Seth Klarman: Investors Must Maintain Their Bearings When Others Are Not

Johnny HopkinsSeth KlarmanLeave a Comment

In his latest 2021 Year End Letter, Seth Klarman discusses why investors must maintain their bearings when others are not. Here’s an excerpt from the letter:

Of course, consistent market gains are intoxicating; if a bull market could have a brain scan, we’d see all quadrants brightly lit up. With animal spirits perpetually aroused, both investors and insiders are also loath to sell, because they fear missing out on further upside.

One paradox is that with very low interest rates and an historically elevated market multiple, the return expectations of investors seem to be going up, ignoring the mathematical tether that the higher the multiple you pay for stocks and the lower the bond yields you lock in, the lower your future returns are certain to be.
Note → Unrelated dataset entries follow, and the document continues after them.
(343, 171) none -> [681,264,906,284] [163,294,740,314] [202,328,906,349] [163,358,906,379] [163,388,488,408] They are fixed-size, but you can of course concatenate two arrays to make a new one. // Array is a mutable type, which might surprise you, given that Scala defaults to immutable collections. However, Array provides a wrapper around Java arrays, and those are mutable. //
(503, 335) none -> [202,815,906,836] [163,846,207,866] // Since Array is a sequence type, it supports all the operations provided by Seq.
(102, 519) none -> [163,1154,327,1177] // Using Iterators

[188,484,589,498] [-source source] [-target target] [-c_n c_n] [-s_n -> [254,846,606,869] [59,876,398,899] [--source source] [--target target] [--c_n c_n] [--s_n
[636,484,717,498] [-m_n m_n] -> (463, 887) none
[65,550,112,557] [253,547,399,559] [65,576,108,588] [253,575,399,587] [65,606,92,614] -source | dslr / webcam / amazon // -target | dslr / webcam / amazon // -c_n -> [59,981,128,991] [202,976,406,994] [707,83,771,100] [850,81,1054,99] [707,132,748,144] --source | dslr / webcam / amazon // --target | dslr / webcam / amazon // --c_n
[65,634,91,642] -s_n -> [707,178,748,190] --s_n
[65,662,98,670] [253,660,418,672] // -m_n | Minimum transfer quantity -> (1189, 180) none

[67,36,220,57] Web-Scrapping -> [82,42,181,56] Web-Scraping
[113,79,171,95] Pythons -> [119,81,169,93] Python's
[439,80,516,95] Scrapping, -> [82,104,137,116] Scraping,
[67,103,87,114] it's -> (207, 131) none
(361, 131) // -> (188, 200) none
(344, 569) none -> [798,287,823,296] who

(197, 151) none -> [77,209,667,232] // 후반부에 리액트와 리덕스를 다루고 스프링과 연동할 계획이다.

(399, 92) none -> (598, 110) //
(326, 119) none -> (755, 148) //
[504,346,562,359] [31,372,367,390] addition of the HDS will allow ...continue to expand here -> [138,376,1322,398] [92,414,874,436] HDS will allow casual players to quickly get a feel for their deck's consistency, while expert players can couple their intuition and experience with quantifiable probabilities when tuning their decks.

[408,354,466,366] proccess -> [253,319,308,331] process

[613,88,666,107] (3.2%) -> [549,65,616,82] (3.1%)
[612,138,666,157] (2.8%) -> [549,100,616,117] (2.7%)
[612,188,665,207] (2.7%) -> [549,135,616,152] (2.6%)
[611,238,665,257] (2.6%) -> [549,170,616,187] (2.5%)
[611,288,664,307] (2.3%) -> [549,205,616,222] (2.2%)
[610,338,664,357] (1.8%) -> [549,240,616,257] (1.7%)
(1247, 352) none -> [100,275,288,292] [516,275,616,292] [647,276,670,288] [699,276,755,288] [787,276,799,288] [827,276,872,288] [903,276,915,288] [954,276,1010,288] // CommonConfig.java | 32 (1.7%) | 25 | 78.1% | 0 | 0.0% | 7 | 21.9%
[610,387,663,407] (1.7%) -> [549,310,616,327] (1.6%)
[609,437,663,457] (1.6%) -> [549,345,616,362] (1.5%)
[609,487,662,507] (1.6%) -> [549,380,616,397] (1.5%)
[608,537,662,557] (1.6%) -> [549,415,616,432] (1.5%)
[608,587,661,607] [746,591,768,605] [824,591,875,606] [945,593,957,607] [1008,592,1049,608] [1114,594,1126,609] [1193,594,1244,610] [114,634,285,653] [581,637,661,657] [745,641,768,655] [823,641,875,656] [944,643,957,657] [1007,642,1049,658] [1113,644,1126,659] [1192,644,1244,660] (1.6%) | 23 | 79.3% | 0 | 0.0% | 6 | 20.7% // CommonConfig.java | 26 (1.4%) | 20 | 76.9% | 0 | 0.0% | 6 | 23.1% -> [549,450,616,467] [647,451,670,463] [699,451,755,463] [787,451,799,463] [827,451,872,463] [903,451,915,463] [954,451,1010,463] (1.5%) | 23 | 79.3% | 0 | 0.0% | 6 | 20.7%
It is said that bull markets always climb a “wall of worry” as the cautious are left behind while the intrepid get ahead and the reckless lead the pack. But the opposite may also be true—bear markets must inevitably descend a mountain of overconfidence and hubris.

With the risks to investors increasingly masked by this 12-year bull market, we are resolute in maintaining our balanced approach by finding ways to achieve good returns while limiting and protecting against downside risk.

It is especially important for investors to maintain their bearings in periods when others do not. To do so in even the most challenging moments, investors must have been prepared for adversity all along. By the time you realize you were overexposed to risk, the market price of what you own may have already plummeted, and by then it’s too late to affordably arrange hedges or find mitigants.

To prepare ourselves for the possibility of a market reversal and lower business valuations, we follow our usual playbook: Avoid the incurrence of recourse leverage, limit portfolio duration by holding investments with catalysts, focus intently on the downside in the evaluation of each individual investment, and actively manage a book of hedges.

This combination of fundamental analysis conducted in fertile hunting grounds, within guardrails designed to avoid the financial distress of substantial drawdowns and the resulting psychological trauma, is intended to enhance the net worth of our clients over time. Having like-minded clients is a key element in the equation.